Well, actually not. This isn’t the start of a social revolution; gasoline hasn’t hit $10 a gallon yet. This was one of the last of the small, in-town car dealerships that were typical back in the 1950s. The trend today is toward big mega-auto malls out on the highways along the suburban fringes. (Their locations are very inconvenient for most people to go to for service — which is just fine with the dealers, as they don’t want to hear about your problems once you’ve signed the dotted line; the days of the local merchant who stands by his product and is there for you is a thing of the distant past, with cars and with most everything else).
But let me dream for a moment. What if American decided to finally bite the bullet and end its century-old love affair with the car. What if we decided to set up a high-quality public transport system with plenty of busses and trains and computer-assisted paratransit systems that could respond to your pick-up requests within a half hour. What if we perfected some kind of rechargeable electric-assist motorized bicycles for short trips, and allowed you to bring them on board all the new busses and trains that you would now depend on (with recharging outlets)? Yea, I can hear the objections — what about the snowy winters, especially up north? And on rainy days? And do you want to ride a bike three miles on a humid 100 degree day in Florida or Texas? (And yet, people still buy motorcycles). What about the elderly? Or pregnant women? What about people who live way out in the middle of nowhere, in the Kentucky hollows or Nevada desert or in the wheatfields of South Dakota?

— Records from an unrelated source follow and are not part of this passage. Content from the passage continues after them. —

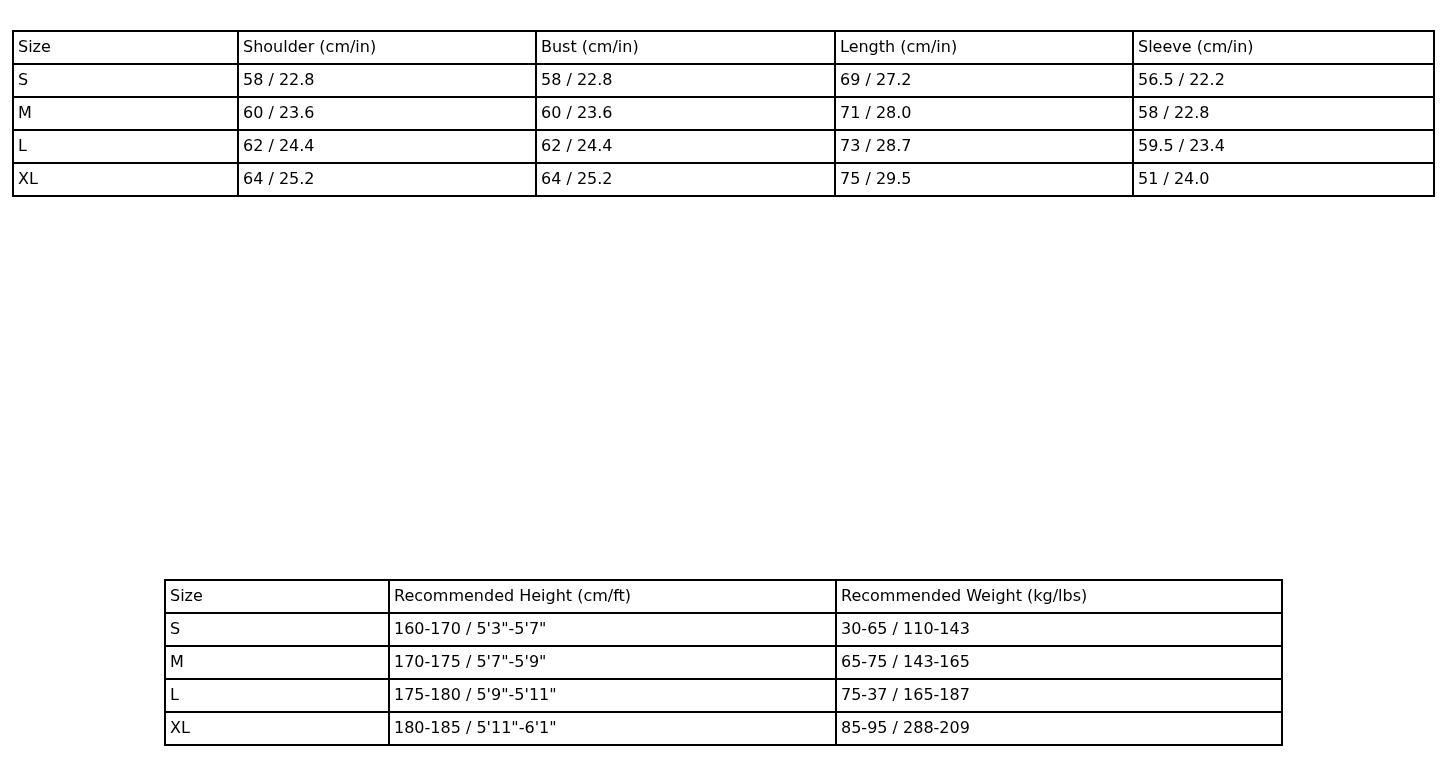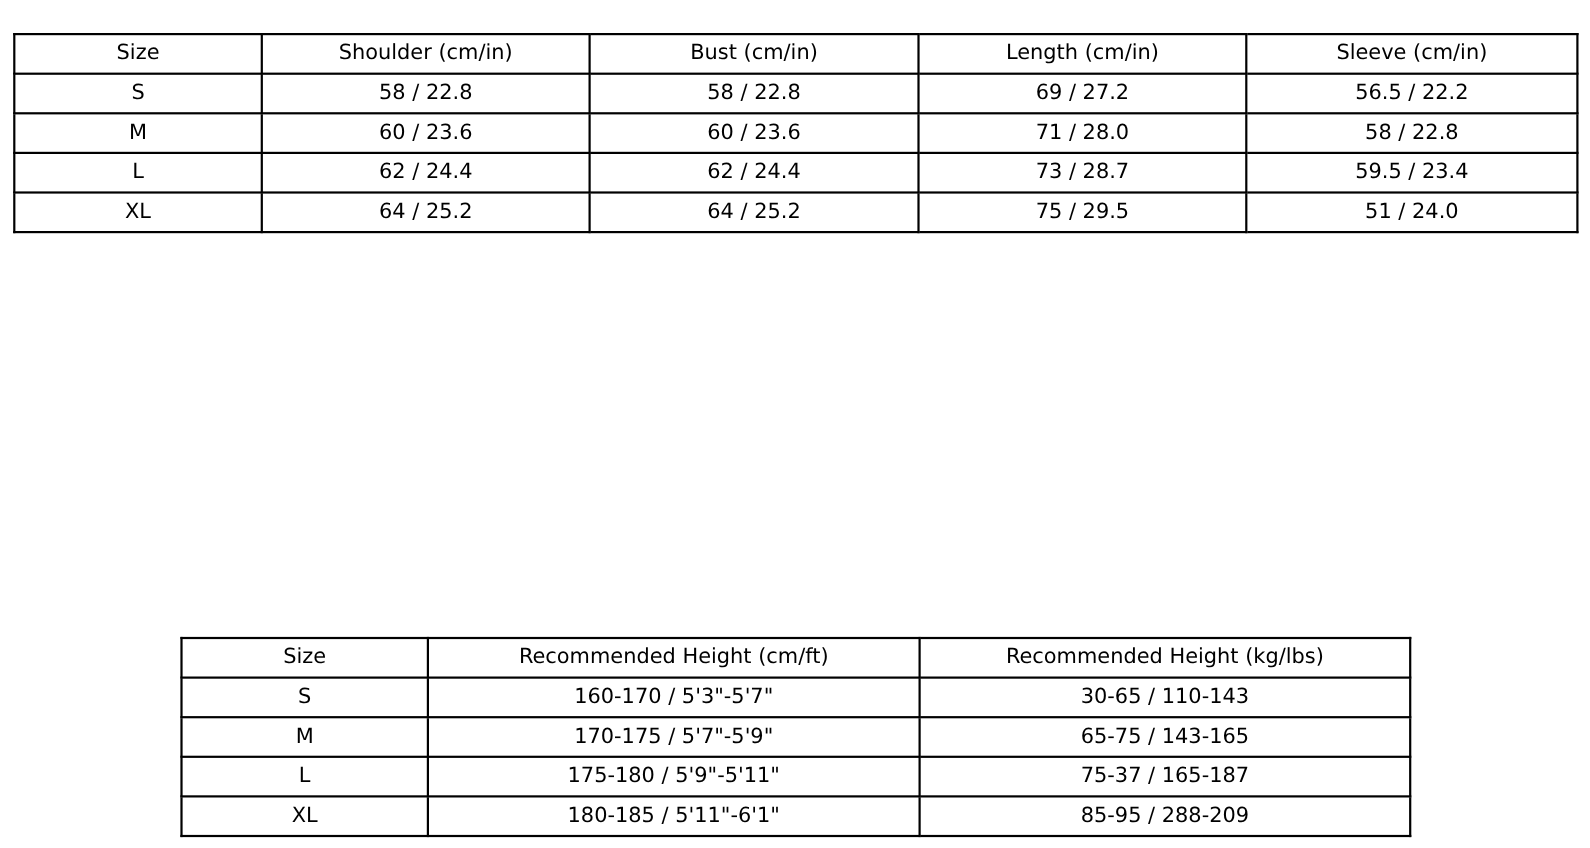--- a/index.html
+++ b/index.html
@@ -23,23 +23,23 @@
     height: 771px;
   }
   table.size-table {
     border-collapse: collapse;
     table-layout: fixed;
     background: #ffffff;
   }
   table.size-table td,
   table.size-table th {
     border: 2px solid #000000;
-    text-align: center;
+    text-align: left;
     font-weight: normal;
-    font-size: 19px;
+    font-size: 16px;
     line-height: 1;
     padding: 7px 4px 8px 4px;
     color: #000000;
     white-space: nowrap;
   }
   
   #measurements-table {
     position: absolute;
     left: 12px;
     top: 30px;
@@ -119,21 +119,21 @@
   <table class="size-table" id="fit-table">
     <colgroup>
       <col class="c0">
         <col class="c1">
         <col class="c2">
     </colgroup>
     <thead>
       <tr>
         <th>Size</th>
         <th>Recommended Height (cm/ft)</th>
-        <th>Recommended Height (kg/lbs)</th>
+        <th>Recommended Weight (kg/lbs)</th>
       </tr>
     </thead>
     <tbody>
       <tr>
         <td>S</td>
         <td>160-170 / 5'3"-5'7"</td>
         <td>30-65 / 110-143</td>
       </tr>
       <tr>
         <td>M</td>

Yes, leaving the auto (and its small-truck cousins) behind is a whole lot more complex that it sounds at first, just because over the past century our way of life has been built up around it. But someday the oil that all of this depends on may not be there, not in sufficient quantities anyway. And hydrogen and battery power (or hybrids) may not come to the rescue either, at least not at the volume and price levels that are necessary to keep the party going. So perhaps it isn’t too early to ponder the sight of this abandoned car dealership and consider what a world without autos (or with fewer and much smaller autos) would be like.
A lot would have to change here in America, and some people would suffer for it. But with enough Yankee ingenuity, I think it would eventually be all right. There would be some major changes; some towns would shrink or disappear, others would grow. Life would be different. But it might be healthy and even pleasant to use your own muscles to get around again along streets filled with pedestrians and bikes, mostly free of cars and trucks (other than occasional paratransit buses and delivery vehicles). No more 8 mile traffic jams, no more horrible high-speed collisions out on icy Interstates, no more road rage, no more drunk driving tragedies, no more honking and flipping the bird at the guy who just cut you off, less smog and less global warming . . . . and no more car dealerships and “I’ll talk to the manager.”
Really now, just why are we fighting to preserve all of this?